Given records:
= Beginning of Section =
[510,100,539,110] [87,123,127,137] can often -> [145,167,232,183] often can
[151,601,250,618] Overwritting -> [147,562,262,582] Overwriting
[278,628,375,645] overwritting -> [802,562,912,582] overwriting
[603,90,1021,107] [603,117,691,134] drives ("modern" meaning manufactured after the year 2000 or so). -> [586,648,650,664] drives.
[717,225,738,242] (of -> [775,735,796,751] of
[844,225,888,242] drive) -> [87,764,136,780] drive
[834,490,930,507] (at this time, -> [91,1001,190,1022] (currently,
= End of Section =
What to work on:
Return the opening line of the data and every line after it through the line containing "[278,628,375,645] overwritting ->", please, exactly as written and with nothing added.

Exercise solution:
[510,100,539,110] [87,123,127,137] can often -> [145,167,232,183] often can
[151,601,250,618] Overwritting -> [147,562,262,582] Overwriting
[278,628,375,645] overwritting -> [802,562,912,582] overwriting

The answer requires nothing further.